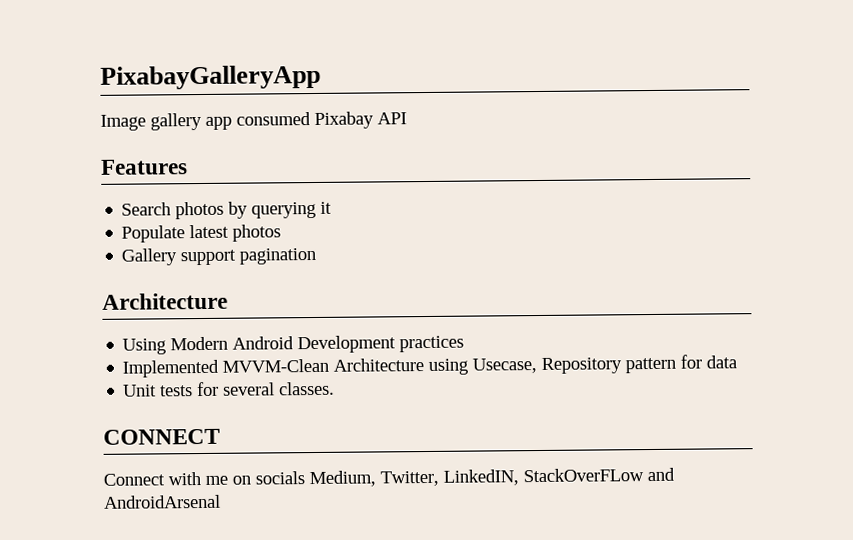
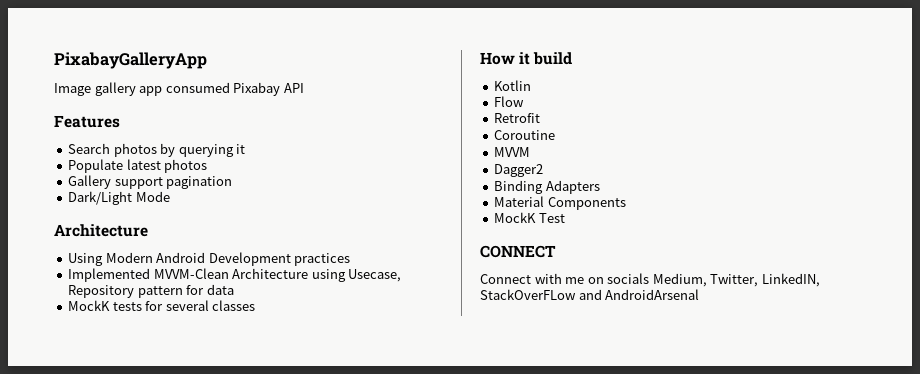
+ Dark/Light Mode
- Unit tests for several classes.
+ MockK tests for several classes
+ How it build
+ Kotlin
+ Flow
+ Retrofit
+ Coroutine
+ MVVM
+ Dagger2
+ Binding Adapters
+ Material Components
+ MockK Test

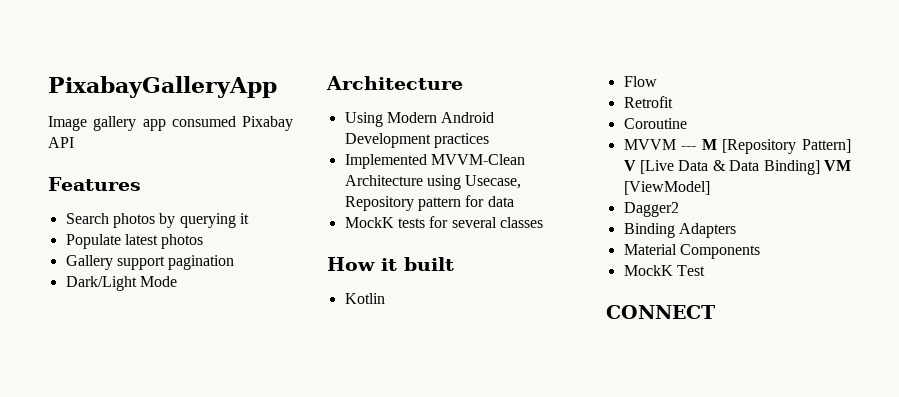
- How it build
+ How it built
- MVVM
+ MVVM --- M [Repository Pattern] V [Live Data & Data Binding] VM [ViewModel]
- Connect with me on socials Medium, Twitter, LinkedIN, StackOverFLow and AndroidArsenal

------------------------------------

Your assignment | Retype the listing exactly. Pictures do not belong in the copy.

Response to this task |
+ Dark/Light Mode
- Unit tests for several classes.
+ MockK tests for several classes
+ How it build
+ Kotlin
+ Flow
+ Retrofit
+ Coroutine
+ MVVM
+ Dagger2
+ Binding Adapters
+ Material Components
+ MockK Test

- How it build
+ How it built
- MVVM
+ MVVM --- M [Repository Pattern] V [Live Data & Data Binding] VM [ViewModel]
- Connect with me on socials Medium, Twitter, LinkedIN, StackOverFLow and AndroidArsenal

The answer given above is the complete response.